O Assaí, uma das principais redes de atacado do Brasil, enfrentou um quarto trimestre desafiador em 2025, apresentando um lucro de apenas R$ 9 milhões, o que representa uma drástica queda de 97,9% em comparação ao lucro de R$ 430 milhões registrado no mesmo período do ano anterior. Essa diminuição acentuada foi em grande parte atribuída a uma provisão de baixa contábil (“impairment”) relacionada à Financeira Itaú CBD (FIC), que impactou negativamente o resultado em R$ 521 milhões, apesar de um impulso positivo de R$ 75 milhões oriundo de créditos tributários.

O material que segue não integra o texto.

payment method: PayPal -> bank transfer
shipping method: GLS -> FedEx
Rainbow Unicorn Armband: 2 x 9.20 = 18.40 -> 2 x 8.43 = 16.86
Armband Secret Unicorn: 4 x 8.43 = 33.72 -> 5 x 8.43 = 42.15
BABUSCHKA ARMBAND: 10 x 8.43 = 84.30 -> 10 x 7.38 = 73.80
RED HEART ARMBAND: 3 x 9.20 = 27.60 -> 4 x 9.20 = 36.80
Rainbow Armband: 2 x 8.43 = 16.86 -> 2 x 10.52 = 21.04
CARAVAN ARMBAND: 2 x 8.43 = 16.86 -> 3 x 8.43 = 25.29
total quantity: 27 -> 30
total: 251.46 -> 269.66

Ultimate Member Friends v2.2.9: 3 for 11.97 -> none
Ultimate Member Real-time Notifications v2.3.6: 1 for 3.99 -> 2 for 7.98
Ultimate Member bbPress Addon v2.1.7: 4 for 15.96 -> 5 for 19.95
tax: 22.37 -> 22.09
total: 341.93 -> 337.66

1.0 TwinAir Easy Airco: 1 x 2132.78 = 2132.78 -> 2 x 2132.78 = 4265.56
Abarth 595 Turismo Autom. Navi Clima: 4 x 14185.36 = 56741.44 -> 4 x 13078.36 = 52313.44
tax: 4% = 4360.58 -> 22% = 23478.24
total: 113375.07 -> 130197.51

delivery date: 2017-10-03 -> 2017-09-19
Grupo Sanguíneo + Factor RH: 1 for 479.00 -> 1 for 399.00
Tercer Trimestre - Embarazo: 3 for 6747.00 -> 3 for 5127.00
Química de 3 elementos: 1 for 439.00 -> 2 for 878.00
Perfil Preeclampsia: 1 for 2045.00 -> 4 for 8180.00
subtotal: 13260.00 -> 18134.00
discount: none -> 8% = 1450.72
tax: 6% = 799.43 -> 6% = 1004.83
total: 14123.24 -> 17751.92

Em dezembro de 2025, o Assaí, juntamente com outras varejistas como GPA e Casas Bahia, vendeu suas participações na FIC para o Itaú Unibanco, estabelecendo mudanças significativas na estrutura de propriedade da financeira. O Assaí concordou em vender sua participação por R$ 260 milhões, consolidando o Itaú como o único acionista da FIC após a transação com as três varejistas. Quando ajustados os efeitos dessa venda, o lucro líquido da companhia no último trimestre ficou em R$ 347 milhões, o que ainda representa uma queda de 26,8% em relação ao ano anterior.
Os resultados financeiros do Assaí para o quarto trimestre de 2025 indicam que as receitas líquidas alcançaram R$ 20,79 bilhões, uma alta de 3,1% em relação ao mesmo período de 2024. O custo das mercadorias vendidas também apresentou um aumento de 2,6%, totalizando R$ 17,15 bilhões. As despesas gerais e administrativas cresceram 7,5%, totalizando R$ 1,96 bilhão, refletindo um ambiente competitivo e desafiador para o setor.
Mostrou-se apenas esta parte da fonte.